Emit the data below verbatim, stripping out any pictures.

■ Web page revision data
*****

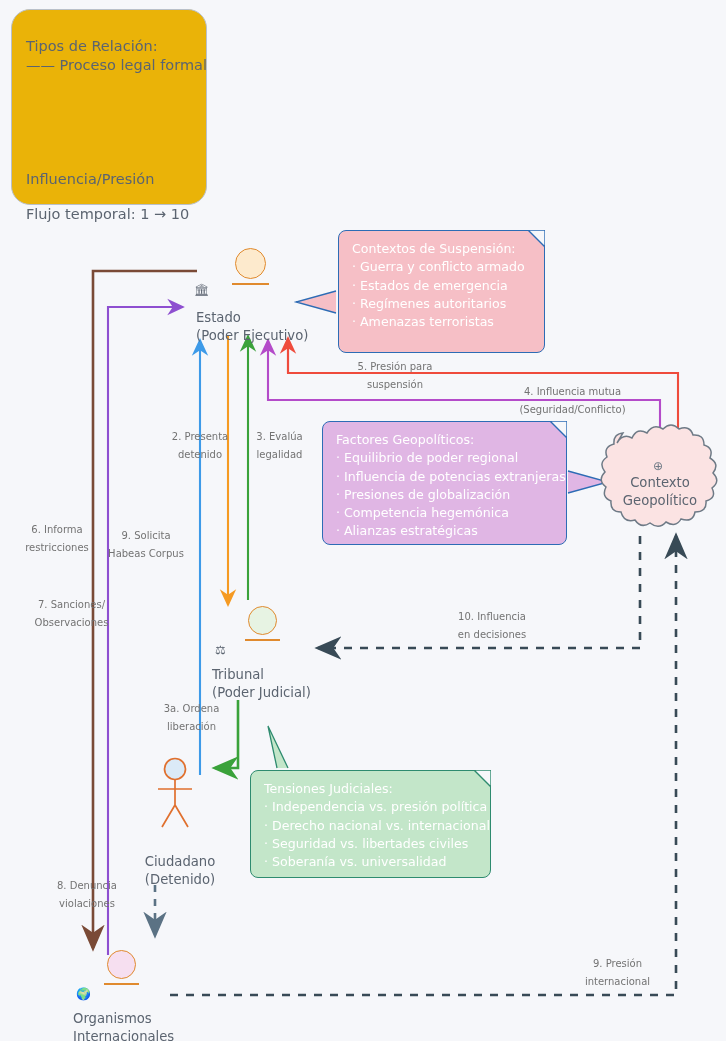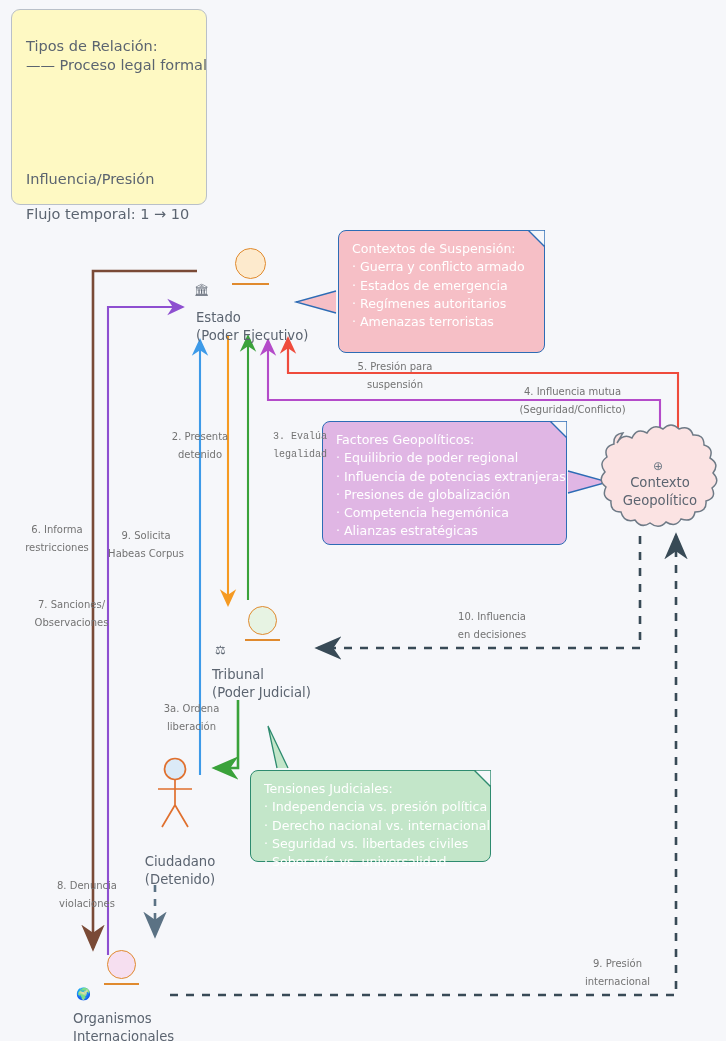--- a/index.html
+++ b/index.html
@@ -10,40 +10,40 @@
     color:#5b6470;
     overflow:hidden;
     position:relative;
   }
   #stage{position:absolute;left:0;top:0;width:726px;height:1041px;}
   svg.layer{position:absolute;left:0;top:0;width:726px;height:1041px;overflow:visible;}
 
   
   .legend{
     position:absolute;left:11px;top:9px;width:196px;height:196px;
-    background:#fef9c3;border:1.4px solid #b9c0c9;border-radius:9px;
+    background:#eab308;border:1.4px solid #b9c0c9;border-radius:19px;
     box-sizing:border-box;
   }
   .legend .ltxt{
     position:absolute;left:14px;font-size:14.5px;color:#5b6470;
     white-space:pre;line-height:20px;
   }
   .legend .l1{top:26px;}
   .legend .l2{top:45px;}
   .legend .l3{top:159px;}
   .legend .l4{top:194px;}
 
   
   .note{position:absolute;box-sizing:border-box;border-radius:8px;padding:9px 12px 26px 13px;}
   .note .ntitle,.note .nline{
     display:block;color:#ffffff;font-size:12.6px;line-height:18.3px;white-space:pre;
   }
   .note-pink{left:338px;top:230px;width:207px;height:123px;background:#f6bfc6;border:1.6px solid #2d6cb5;}
   .note-purple{left:322px;top:421px;width:245px;height:124px;background:#e0b6e4;border:1.6px solid #2d6cb5;}
-  .note-green{left:250px;top:770px;width:241px;height:92px;background:#c3e6c9;border:1.6px solid #2e8b6f;}
+  .note-green{left:250px;top:770px;width:241px;height:108px;background:#c3e6c9;border:1.6px solid #2e8b6f;}
 
   
   .fold{position:absolute;right:-1px;top:-1px;width:17px;height:17px;}
 
   
   .node{position:absolute;}
   .ncircle{
     position:absolute;border-radius:50%;border:1.7px solid #e08a2e;box-sizing:border-box;
   }
   .nbar{position:absolute;height:1.7px;background:#e08a2e;}
@@ -215,21 +215,21 @@
 
   <div class="node">
     <span class="cloud-icon" style="left:653px;top:459px;">⊕</span>
     <span class="cloud-label" style="left:610px;top:474px;width:100px;"><span>Contexto</span><br><span>Geopolítico</span></span>
   </div>
 
   <span class="elabel ta-c" style="left:86px;top:527px;width:120px;text-align:center;"><span>9. Solicita</span><br><span>Habeas Corpus</span></span>
 
   <span class="elabel ta-c" style="left:145px;top:428px;width:110px;text-align:center;"><span>2. Presenta</span><br><span>detenido</span></span>
 
-  <span class="elabel ta-c" style="left:232px;top:428px;width:95px;text-align:right;font-family:Liberation Mono, monospace;"><span>3. Evalúa</span><br><span>legalidad</span></span>
+  <span class="elabel ta-c" style="left:232px;top:428px;width:95px;text-align:center;"><span>3. Evalúa</span><br><span>legalidad</span></span>
 
   <span class="elabel ta-c" style="left:139px;top:700px;width:105px;text-align:center;"><span>3a. Ordena</span><br><span>liberación</span></span>
 
   <span class="elabel ta-c" style="left:480px;top:383px;width:185px;text-align:center;"><span>4. Influencia mutua</span><br><span>(Seguridad/Conflicto)</span></span>
 
   <span class="elabel ta-c" style="left:330px;top:358px;width:130px;text-align:center;"><span>5. Presión para</span><br><span>suspensión</span></span>
 
   <span class="elabel ta-c" style="left:2px;top:521px;width:110px;text-align:center;"><span>6. Informa</span><br><span>restricciones</span></span>
 
   <span class="elabel ta-c" style="left:14px;top:596px;width:115px;text-align:center;"><span>7. Sanciones/</span><br><span>Observaciones</span></span>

*****

■ COMPLETED TASK
--- a/index.html
+++ b/index.html
@@ -10,40 +10,40 @@
     color:#5b6470;
     overflow:hidden;
     position:relative;
   }
   #stage{position:absolute;left:0;top:0;width:726px;height:1041px;}
   svg.layer{position:absolute;left:0;top:0;width:726px;height:1041px;overflow:visible;}
 
   
   .legend{
     position:absolute;left:11px;top:9px;width:196px;height:196px;
-    background:#fef9c3;border:1.4px solid #b9c0c9;border-radius:9px;
+    background:#eab308;border:1.4px solid #b9c0c9;border-radius:19px;
     box-sizing:border-box;
   }
   .legend .ltxt{
     position:absolute;left:14px;font-size:14.5px;color:#5b6470;
     white-space:pre;line-height:20px;
   }
   .legend .l1{top:26px;}
   .legend .l2{top:45px;}
   .legend .l3{top:159px;}
   .legend .l4{top:194px;}
 
   
   .note{position:absolute;box-sizing:border-box;border-radius:8px;padding:9px 12px 26px 13px;}
   .note .ntitle,.note .nline{
     display:block;color:#ffffff;font-size:12.6px;line-height:18.3px;white-space:pre;
   }
   .note-pink{left:338px;top:230px;width:207px;height:123px;background:#f6bfc6;border:1.6px solid #2d6cb5;}
   .note-purple{left:322px;top:421px;width:245px;height:124px;background:#e0b6e4;border:1.6px solid #2d6cb5;}
-  .note-green{left:250px;top:770px;width:241px;height:92px;background:#c3e6c9;border:1.6px solid #2e8b6f;}
+  .note-green{left:250px;top:770px;width:241px;height:108px;background:#c3e6c9;border:1.6px solid #2e8b6f;}
 
   
   .fold{position:absolute;right:-1px;top:-1px;width:17px;height:17px;}
 
   
   .node{position:absolute;}
   .ncircle{
     position:absolute;border-radius:50%;border:1.7px solid #e08a2e;box-sizing:border-box;
   }
   .nbar{position:absolute;height:1.7px;background:#e08a2e;}
@@ -215,21 +215,21 @@
 
   <div class="node">
     <span class="cloud-icon" style="left:653px;top:459px;">⊕</span>
     <span class="cloud-label" style="left:610px;top:474px;width:100px;"><span>Contexto</span><br><span>Geopolítico</span></span>
   </div>
 
   <span class="elabel ta-c" style="left:86px;top:527px;width:120px;text-align:center;"><span>9. Solicita</span><br><span>Habeas Corpus</span></span>
 
   <span class="elabel ta-c" style="left:145px;top:428px;width:110px;text-align:center;"><span>2. Presenta</span><br><span>detenido</span></span>
 
-  <span class="elabel ta-c" style="left:232px;top:428px;width:95px;text-align:right;font-family:Liberation Mono, monospace;"><span>3. Evalúa</span><br><span>legalidad</span></span>
+  <span class="elabel ta-c" style="left:232px;top:428px;width:95px;text-align:center;"><span>3. Evalúa</span><br><span>legalidad</span></span>
 
   <span class="elabel ta-c" style="left:139px;top:700px;width:105px;text-align:center;"><span>3a. Ordena</span><br><span>liberación</span></span>
 
   <span class="elabel ta-c" style="left:480px;top:383px;width:185px;text-align:center;"><span>4. Influencia mutua</span><br><span>(Seguridad/Conflicto)</span></span>
 
   <span class="elabel ta-c" style="left:330px;top:358px;width:130px;text-align:center;"><span>5. Presión para</span><br><span>suspensión</span></span>
 
   <span class="elabel ta-c" style="left:2px;top:521px;width:110px;text-align:center;"><span>6. Informa</span><br><span>restricciones</span></span>
 
   <span class="elabel ta-c" style="left:14px;top:596px;width:115px;text-align:center;"><span>7. Sanciones/</span><br><span>Observaciones</span></span>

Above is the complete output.